Activity: Repeat the entries without change, omitting the pictures.

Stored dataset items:
-------
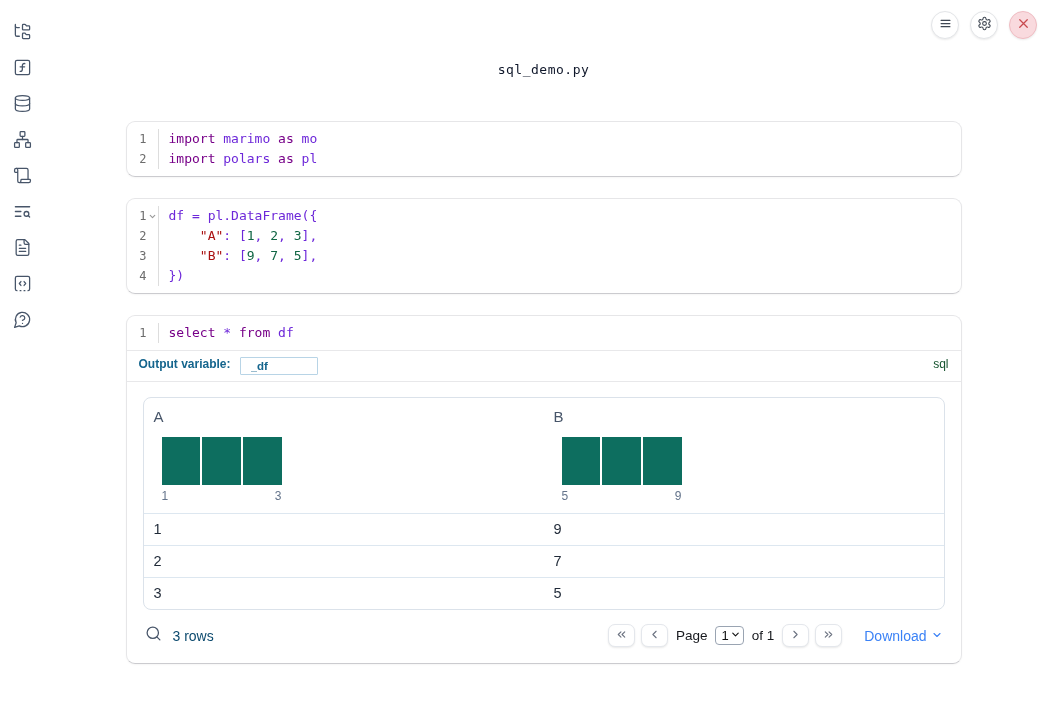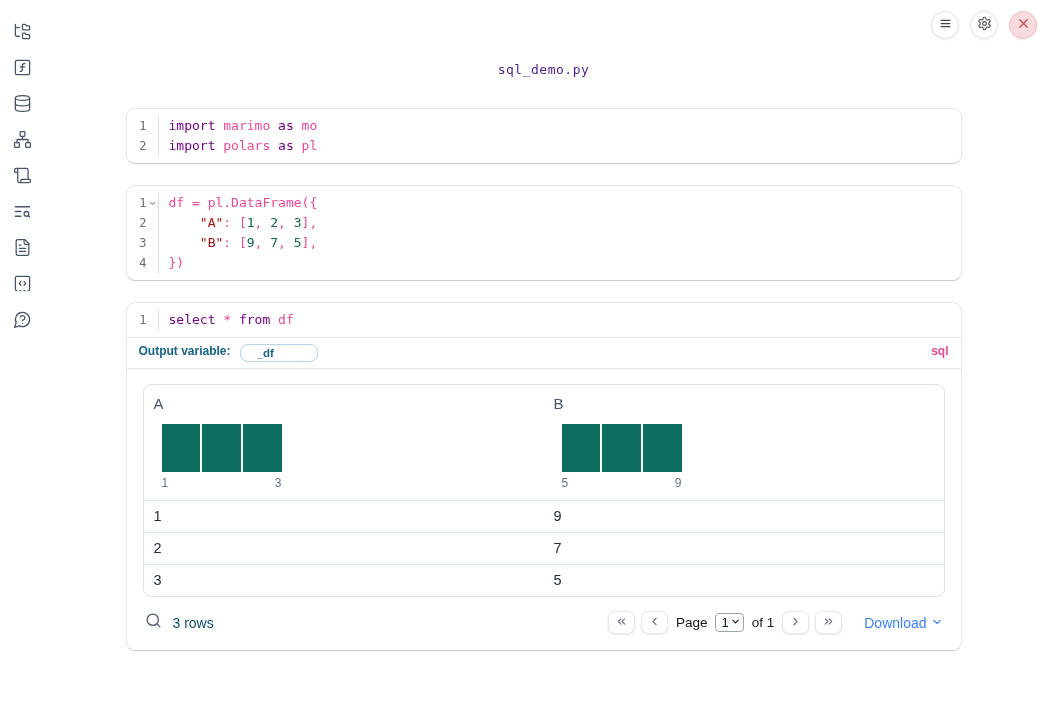--- a/index.html
+++ b/index.html
@@ -24,8 +24,8 @@
   
   .main { margin-left:44px; }
   .inner { width:836px; margin:0 auto; }
-  .doc-title { text-align:center; margin:62px 0 31px; font-family:"DejaVu Sans Mono", monospace;
-               font-size:13px; color:#4c1d95; letter-spacing:.5px; }
+  .doc-title { text-align:center; margin:62px 0 44px; font-family:"DejaVu Sans Mono", monospace;
+               font-size:13px; color:#0f172a; letter-spacing:.5px; }
 
   
   .cell { background:#fff; border:1px solid #e6e6e8; border-bottom-color:#cbcbcf;

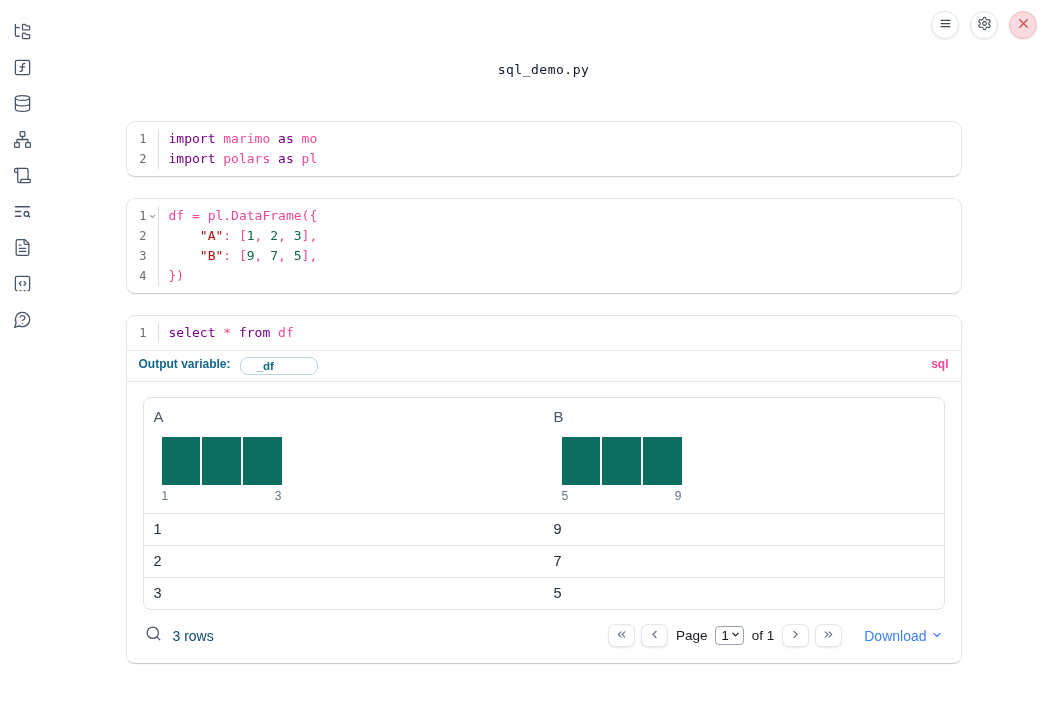--- a/index.html
+++ b/index.html
@@ -41,7 +41,7 @@
   .tok-kw { color:#770088; }
   .tok-str { color:#aa1111; }
   .tok-num { color:#116644; }
-  .tok-pl { color:#ec4899; }
+  .tok-pl { color:#6d28d9; }
 
   
   .outvar-row { border-top:1px solid #e8e8ea; display:flex; padding:6px 12px; }

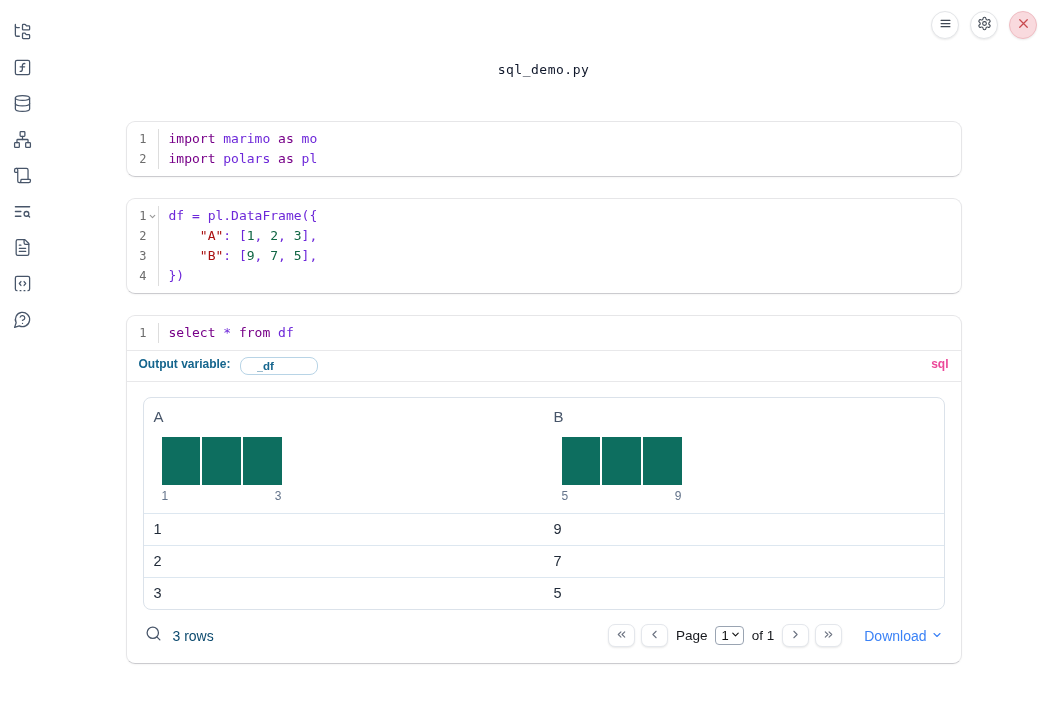--- a/index.html
+++ b/index.html
@@ -46,8 +46,8 @@
   
   .outvar-row { border-top:1px solid #e8e8ea; display:flex; padding:6px 12px; }
   .outvar-label { font-size:12px; font-weight:bold; color:#15658d; }
-  .outvar-input { width:78px; height:18px; margin-left:9px; border:1px solid #b8d4e6; border-radius:8px;
-                  padding:0 16px; font-size:11.5px; font-weight:bold; color:#15658d;
+  .outvar-input { width:78px; height:18px; margin-left:9px; border:1px solid #b8d4e6; border-radius:1px;
+                  padding:0 10px; font-size:11.5px; font-weight:bold; color:#15658d;
                   font-family:"Liberation Sans", sans-serif; outline:none; }
   .lang-badge { margin-left:auto; font-size:12px; font-weight:bold; color:#ec4899; }
 

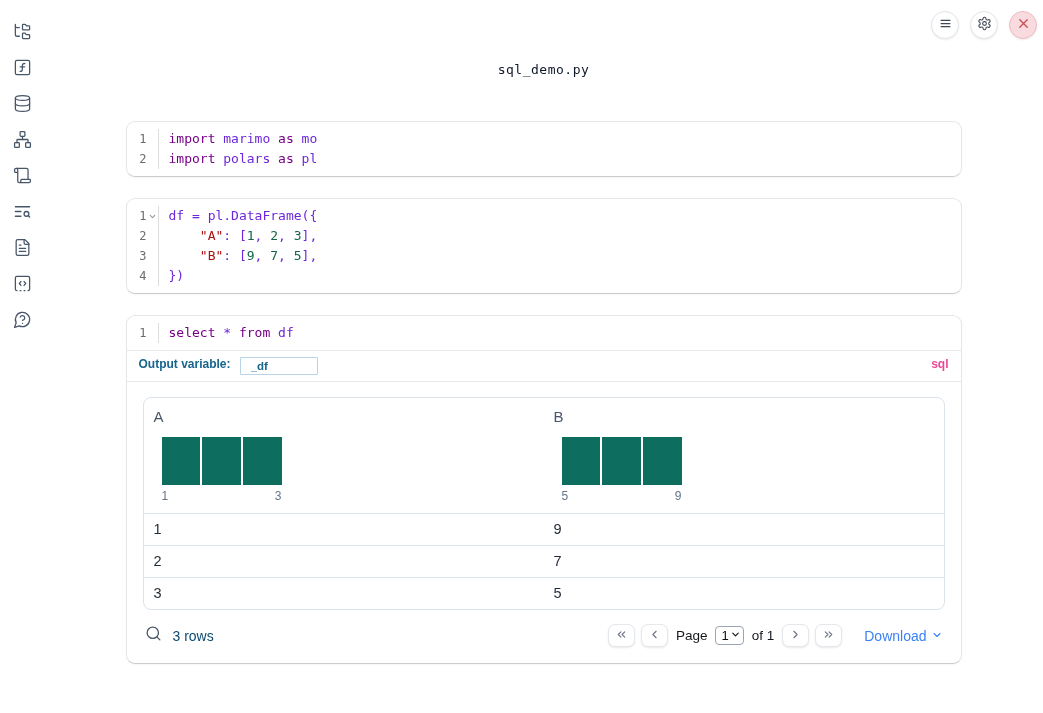--- a/index.html
+++ b/index.html
@@ -49,7 +49,7 @@
   .outvar-input { width:78px; height:18px; margin-left:9px; border:1px solid #b8d4e6; border-radius:1px;
                   padding:0 10px; font-size:11.5px; font-weight:bold; color:#15658d;
                   font-family:"Liberation Sans", sans-serif; outline:none; }
-  .lang-badge { margin-left:auto; font-size:12px; font-weight:bold; color:#ec4899; }
+  .lang-badge { margin-left:auto; font-size:12px; font-weight:normal; color:#14532d; }
 
   .output-section { border-top:1px solid #e8e8ea; padding:15px 16px 14px; }
   .table-wrapper { border:1px solid #dbe2ea; border-radius:8px; overflow:hidden; background:#fff; }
-------
Solution to the exercise:
--- a/index.html
+++ b/index.html
@@ -24,8 +24,8 @@
   
   .main { margin-left:44px; }
   .inner { width:836px; margin:0 auto; }
-  .doc-title { text-align:center; margin:62px 0 31px; font-family:"DejaVu Sans Mono", monospace;
-               font-size:13px; color:#4c1d95; letter-spacing:.5px; }
+  .doc-title { text-align:center; margin:62px 0 44px; font-family:"DejaVu Sans Mono", monospace;
+               font-size:13px; color:#0f172a; letter-spacing:.5px; }
 
   
   .cell { background:#fff; border:1px solid #e6e6e8; border-bottom-color:#cbcbcf;

--- a/index.html
+++ b/index.html
@@ -41,7 +41,7 @@
   .tok-kw { color:#770088; }
   .tok-str { color:#aa1111; }
   .tok-num { color:#116644; }
-  .tok-pl { color:#ec4899; }
+  .tok-pl { color:#6d28d9; }
 
   
   .outvar-row { border-top:1px solid #e8e8ea; display:flex; padding:6px 12px; }

--- a/index.html
+++ b/index.html
@@ -46,8 +46,8 @@
   
   .outvar-row { border-top:1px solid #e8e8ea; display:flex; padding:6px 12px; }
   .outvar-label { font-size:12px; font-weight:bold; color:#15658d; }
-  .outvar-input { width:78px; height:18px; margin-left:9px; border:1px solid #b8d4e6; border-radius:8px;
-                  padding:0 16px; font-size:11.5px; font-weight:bold; color:#15658d;
+  .outvar-input { width:78px; height:18px; margin-left:9px; border:1px solid #b8d4e6; border-radius:1px;
+                  padding:0 10px; font-size:11.5px; font-weight:bold; color:#15658d;
                   font-family:"Liberation Sans", sans-serif; outline:none; }
   .lang-badge { margin-left:auto; font-size:12px; font-weight:bold; color:#ec4899; }
 

--- a/index.html
+++ b/index.html
@@ -49,7 +49,7 @@
   .outvar-input { width:78px; height:18px; margin-left:9px; border:1px solid #b8d4e6; border-radius:1px;
                   padding:0 10px; font-size:11.5px; font-weight:bold; color:#15658d;
                   font-family:"Liberation Sans", sans-serif; outline:none; }
-  .lang-badge { margin-left:auto; font-size:12px; font-weight:bold; color:#ec4899; }
+  .lang-badge { margin-left:auto; font-size:12px; font-weight:normal; color:#14532d; }
 
   .output-section { border-top:1px solid #e8e8ea; padding:15px 16px 14px; }
   .table-wrapper { border:1px solid #dbe2ea; border-radius:8px; overflow:hidden; background:#fff; }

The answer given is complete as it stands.